The wingnuts of course, are always bent out of shape over Principle number 2 since to them gay=presumptively unfit. Fortunately for everyone, that principle has been well-rejected in the courts, despite politicians continuing to try to bark up the anti-gay legal prejudice tree in as many ways that the human (inhumane, really) mind can devise. All of those efforts always ignore a basic inquiry, which should IMO become progressives' stock in trade: Since Jesus said zip-doo-dah about the subject of homosexuality, and since if God didn't want gay and lesbian people to be parents he'd have made them physically incapable of producing children by any means, what's the religious problem with gay people raising kids? After all, long long LONG before artificial insemination, gay and lesbian parents were having children, including the "Good Old Fashioned Way" (I myself have two friends who used this method; neither stated that they were required to close their eyes and think of England and the parts all apparently worked just fine because babies were born in short order).

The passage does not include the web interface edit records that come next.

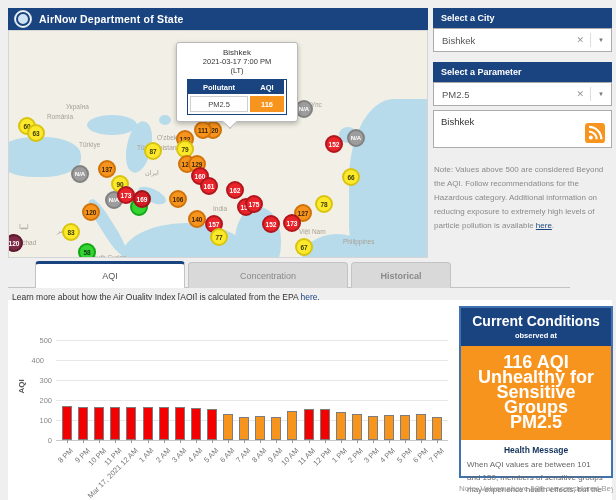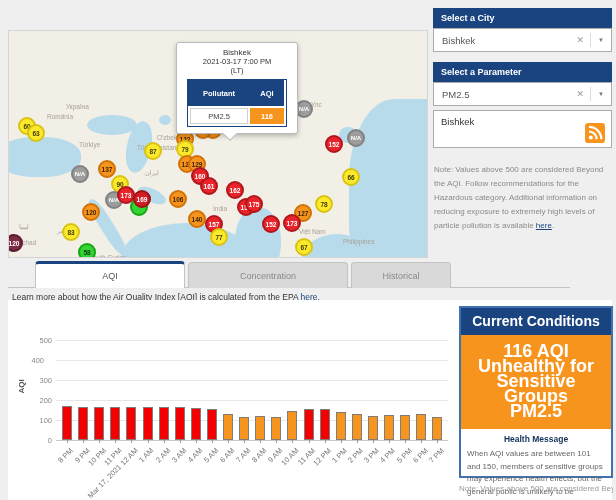--- a/index.html
+++ b/index.html
@@ -104,6 +104,12 @@
 
 <div class="page">
 
+  <div class="app-header">
+    <div class="seal">
+        <div class="seal-inner"></div>
+      </div>
+    <span class="app-title">AirNow Department of State</span>
+  </div>
 
   <div class="map">
 

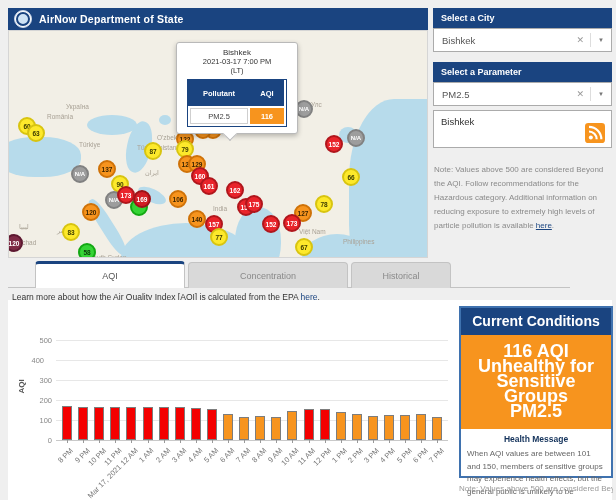--- a/index.html
+++ b/index.html
@@ -38,7 +38,7 @@
   .ptable{margin:4px auto 0;width:98px;border:1px solid #1a4480;}
   .prow{display:flex;}
   .pcell{box-sizing:border-box;display:flex;align-items:center;justify-content:center;font-size:7.5px;}
-  .ph{background:#1a4480;color:#fff;font-weight:bold;height:26px;}
+  .ph{background:#1a4480;color:#fff;font-weight:bold;height:14px;}
   .pc1{width:62px;}.pc2{width:34px;}
   .pd1{background:#fff;color:#444;height:16px;border:1px solid #cfcfcf;margin:2px;}
   .pd2{background:#f7941e;color:#fff;font-weight:bold;height:16px;margin:2px 2px 2px 0;}

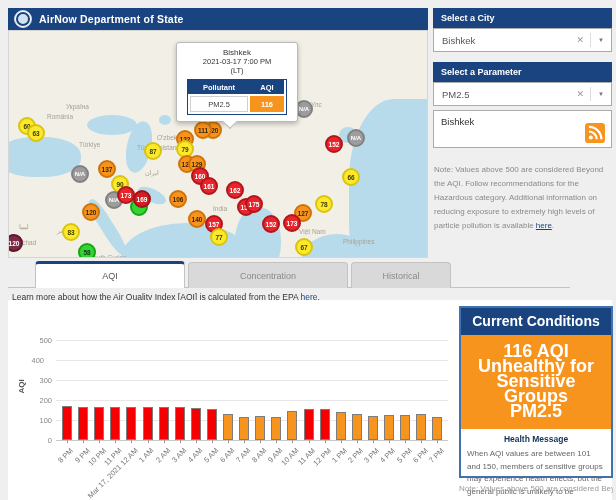--- a/index.html
+++ b/index.html
@@ -232,7 +232,7 @@
   <div id="tabs">
       <div class="tab active" style="left: 35px; width: 150px;">AQI</div>
       <div class="tab" style="left: 188px; width: 160px;">Concentration</div>
-      <div class="tab" style="left: 351px; width: 100px;">Historical</div>
+      <div class="tab" style="left: 351px; width: 100px; font-weight: bold;">Historical</div>
     </div>
   <div class="lm"><span>Learn more about how the Air Quality Index [AQI] is calculated from the EPA </span><a>here</a><span>.</span></div>
 

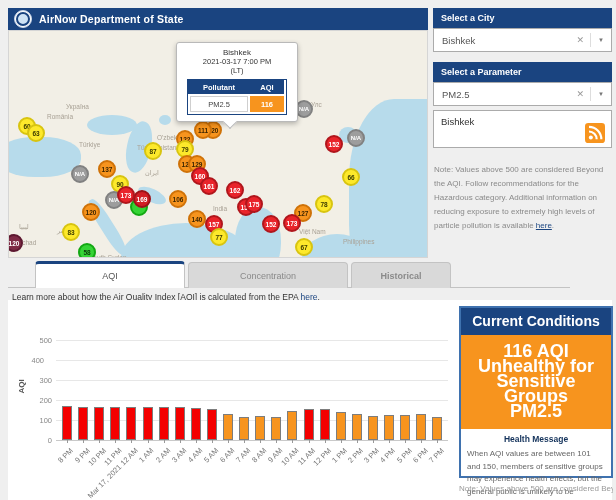--- a/index.html
+++ b/index.html
@@ -330,6 +330,7 @@
   <div class="cond">
     <div class="cond-head">
       <div class="ch1">Current Conditions</div>
+      <div class="ch2">observed at</div>
     </div>
     <div class="cond-aqi">
       <div class="ca1">116 AQI</div>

While these cases do not address the question of adoptive parental rights which is now the subject of much legislative effort throughout the US, I am reminded of an old saying where law is concerned: As goes California, so goes the nation. If that is the case, then the nation has taken another dramatic step towards meaningful equality, even as the individual circumstances were, of course unhappy ones for the individuals involved (funny how that tends to work, where law is concerned.) And it bodes well, in truth, for the adoptive parental cases to come. Since despite all myth, the states *do* look to each other for how to handle new issues. This is another body of law to look towards, that will hopefully have a meaningful impact long-term.